(Front-end code change data)
== Segment start ==
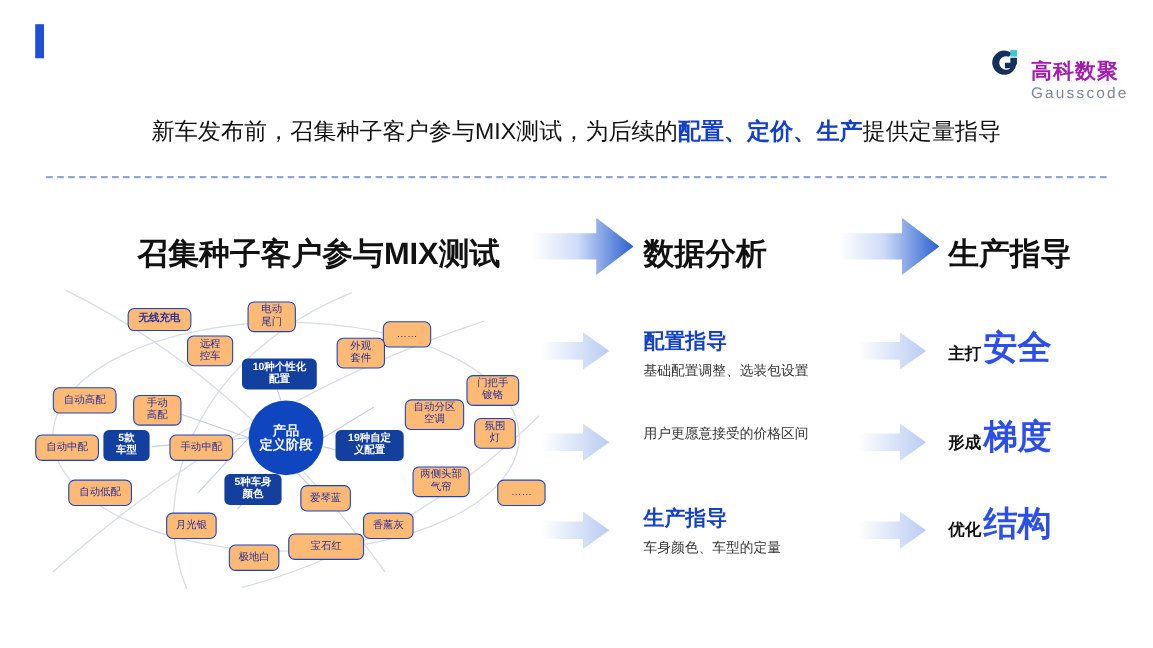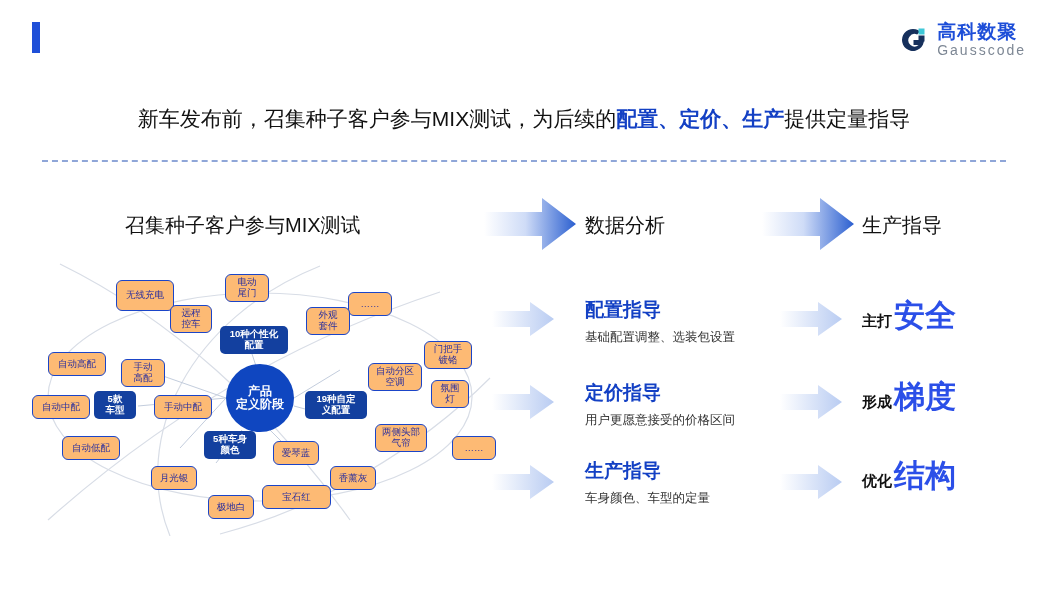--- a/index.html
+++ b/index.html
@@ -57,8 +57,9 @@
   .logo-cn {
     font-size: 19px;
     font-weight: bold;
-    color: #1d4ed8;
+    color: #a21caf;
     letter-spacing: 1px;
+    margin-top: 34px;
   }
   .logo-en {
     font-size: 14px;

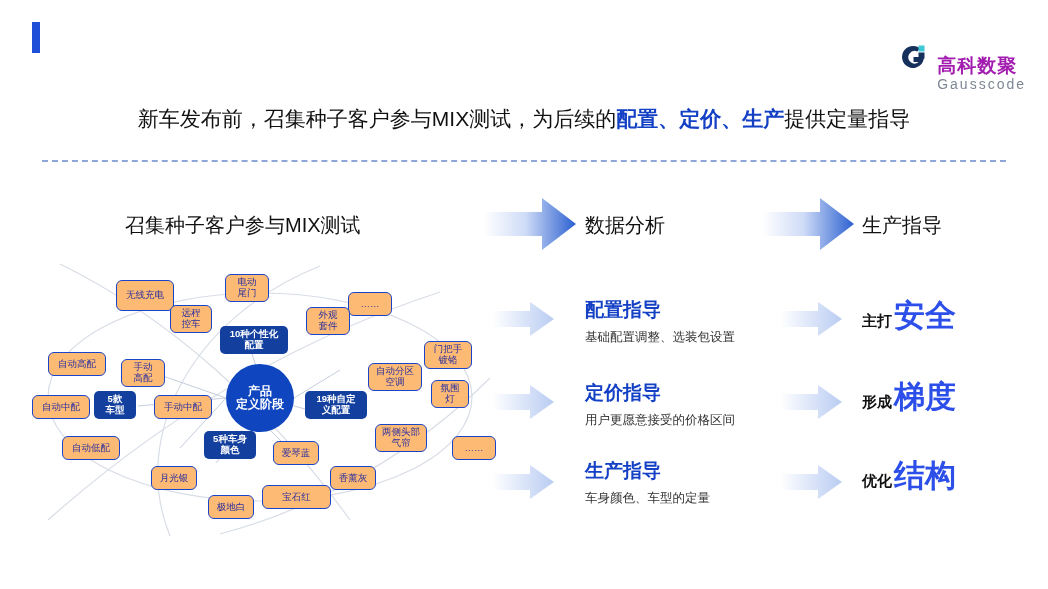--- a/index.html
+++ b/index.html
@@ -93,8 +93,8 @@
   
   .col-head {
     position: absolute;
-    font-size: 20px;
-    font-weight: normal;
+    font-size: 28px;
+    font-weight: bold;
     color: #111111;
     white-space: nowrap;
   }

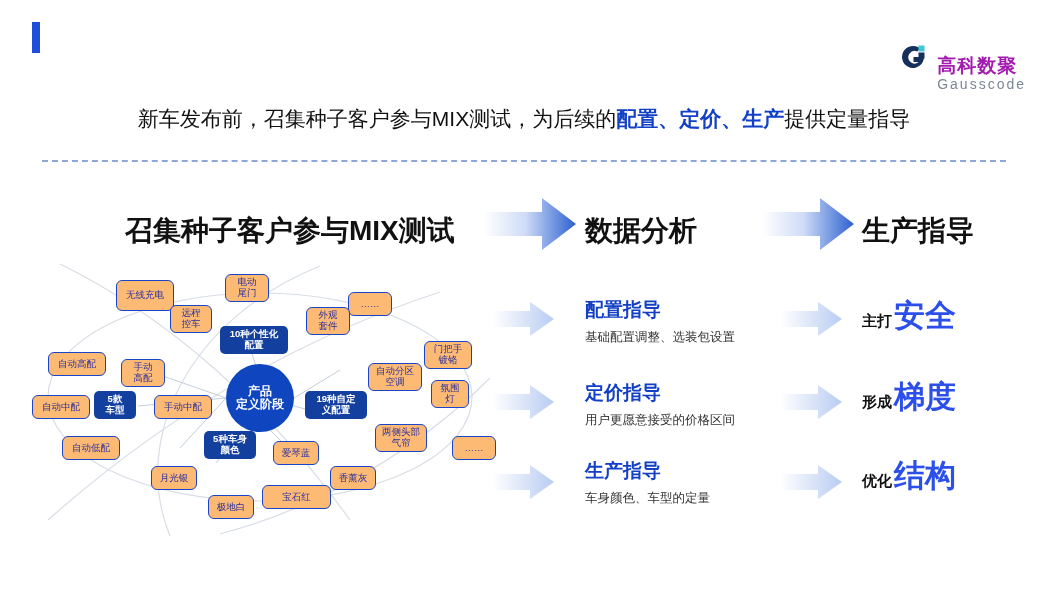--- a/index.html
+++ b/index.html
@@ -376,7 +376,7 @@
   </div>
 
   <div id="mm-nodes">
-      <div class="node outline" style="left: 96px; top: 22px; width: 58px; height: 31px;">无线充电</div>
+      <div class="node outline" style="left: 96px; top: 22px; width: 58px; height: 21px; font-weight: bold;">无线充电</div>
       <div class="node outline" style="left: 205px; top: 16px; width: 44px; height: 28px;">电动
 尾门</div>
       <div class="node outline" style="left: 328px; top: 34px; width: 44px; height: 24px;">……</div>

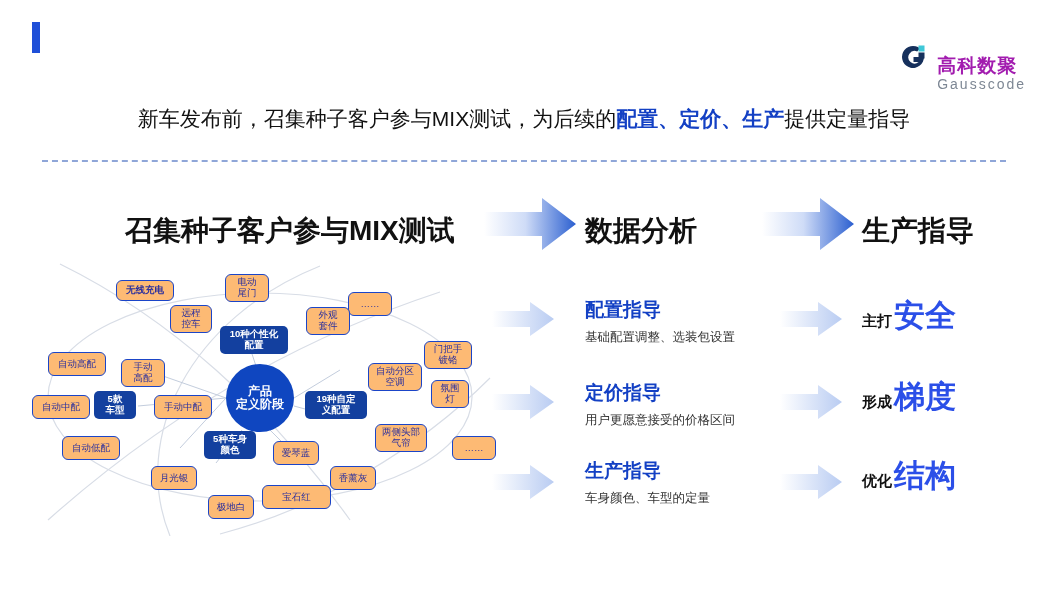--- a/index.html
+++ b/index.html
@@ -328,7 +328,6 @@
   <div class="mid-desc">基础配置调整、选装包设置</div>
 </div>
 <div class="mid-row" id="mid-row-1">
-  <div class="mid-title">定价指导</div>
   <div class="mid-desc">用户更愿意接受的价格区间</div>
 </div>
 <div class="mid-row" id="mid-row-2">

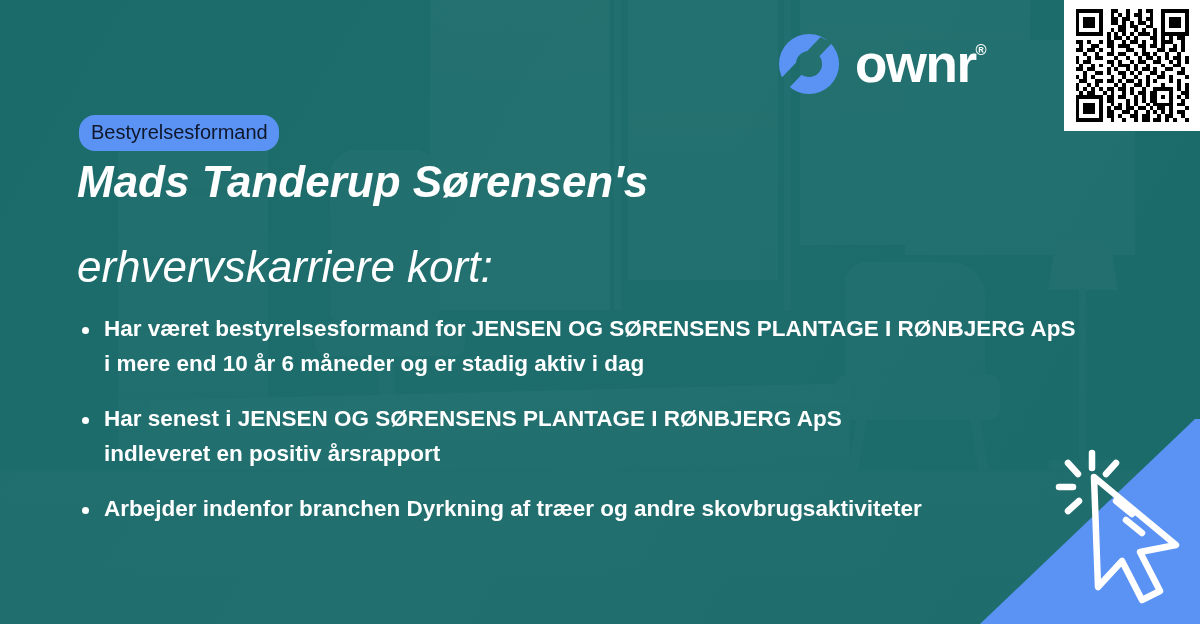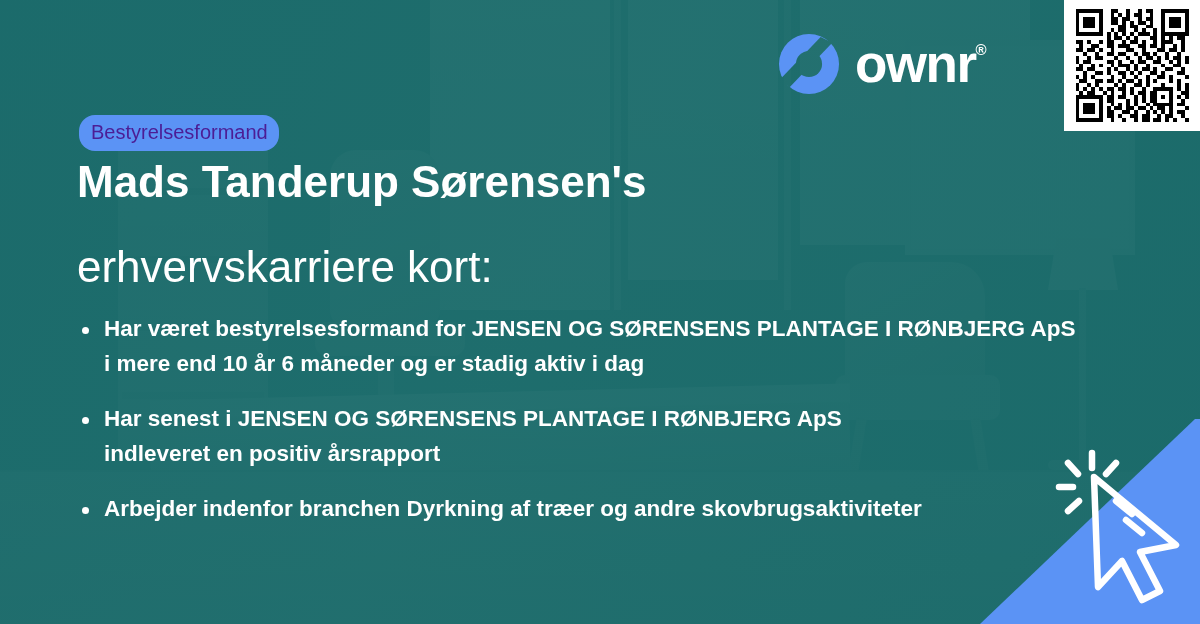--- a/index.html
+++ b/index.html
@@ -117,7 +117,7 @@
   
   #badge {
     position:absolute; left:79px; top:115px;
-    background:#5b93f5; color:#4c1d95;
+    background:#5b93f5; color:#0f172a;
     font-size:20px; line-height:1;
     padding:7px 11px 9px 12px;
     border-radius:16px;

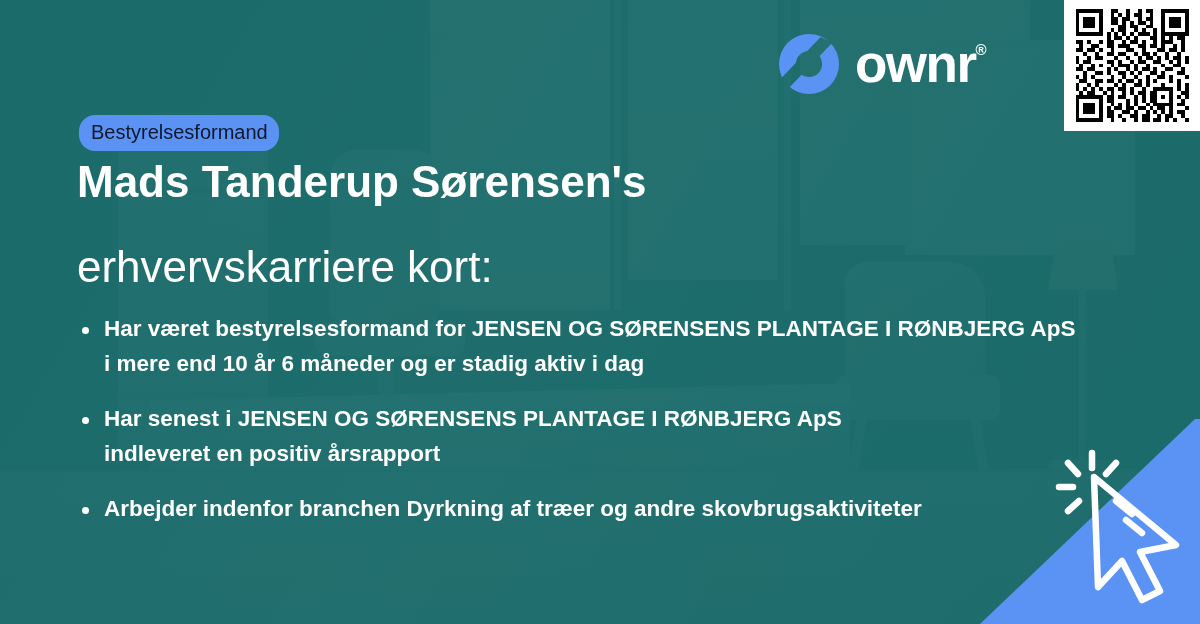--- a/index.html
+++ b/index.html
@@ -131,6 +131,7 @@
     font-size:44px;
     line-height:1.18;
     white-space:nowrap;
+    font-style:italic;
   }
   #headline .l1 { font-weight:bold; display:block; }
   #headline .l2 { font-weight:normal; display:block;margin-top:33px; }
== Segment end ==
- _EXERCISE BRIEF_
All entries above must be duplicated exactly; please omit any picture they hold.

- _RESULT OF THIS TASK_
--- a/index.html
+++ b/index.html
@@ -57,8 +57,9 @@
   .logo-cn {
     font-size: 19px;
     font-weight: bold;
-    color: #1d4ed8;
+    color: #a21caf;
     letter-spacing: 1px;
+    margin-top: 34px;
   }
   .logo-en {
     font-size: 14px;

--- a/index.html
+++ b/index.html
@@ -93,8 +93,8 @@
   
   .col-head {
     position: absolute;
-    font-size: 20px;
-    font-weight: normal;
+    font-size: 28px;
+    font-weight: bold;
     color: #111111;
     white-space: nowrap;
   }

--- a/index.html
+++ b/index.html
@@ -376,7 +376,7 @@
   </div>
 
   <div id="mm-nodes">
-      <div class="node outline" style="left: 96px; top: 22px; width: 58px; height: 31px;">无线充电</div>
+      <div class="node outline" style="left: 96px; top: 22px; width: 58px; height: 21px; font-weight: bold;">无线充电</div>
       <div class="node outline" style="left: 205px; top: 16px; width: 44px; height: 28px;">电动
 尾门</div>
       <div class="node outline" style="left: 328px; top: 34px; width: 44px; height: 24px;">……</div>

--- a/index.html
+++ b/index.html
@@ -328,7 +328,6 @@
   <div class="mid-desc">基础配置调整、选装包设置</div>
 </div>
 <div class="mid-row" id="mid-row-1">
-  <div class="mid-title">定价指导</div>
   <div class="mid-desc">用户更愿意接受的价格区间</div>
 </div>
 <div class="mid-row" id="mid-row-2">

--- a/index.html
+++ b/index.html
@@ -117,7 +117,7 @@
   
   #badge {
     position:absolute; left:79px; top:115px;
-    background:#5b93f5; color:#4c1d95;
+    background:#5b93f5; color:#0f172a;
     font-size:20px; line-height:1;
     padding:7px 11px 9px 12px;
     border-radius:16px;

--- a/index.html
+++ b/index.html
@@ -131,6 +131,7 @@
     font-size:44px;
     line-height:1.18;
     white-space:nowrap;
+    font-style:italic;
   }
   #headline .l1 { font-weight:bold; display:block; }
   #headline .l2 { font-weight:normal; display:block;margin-top:33px; }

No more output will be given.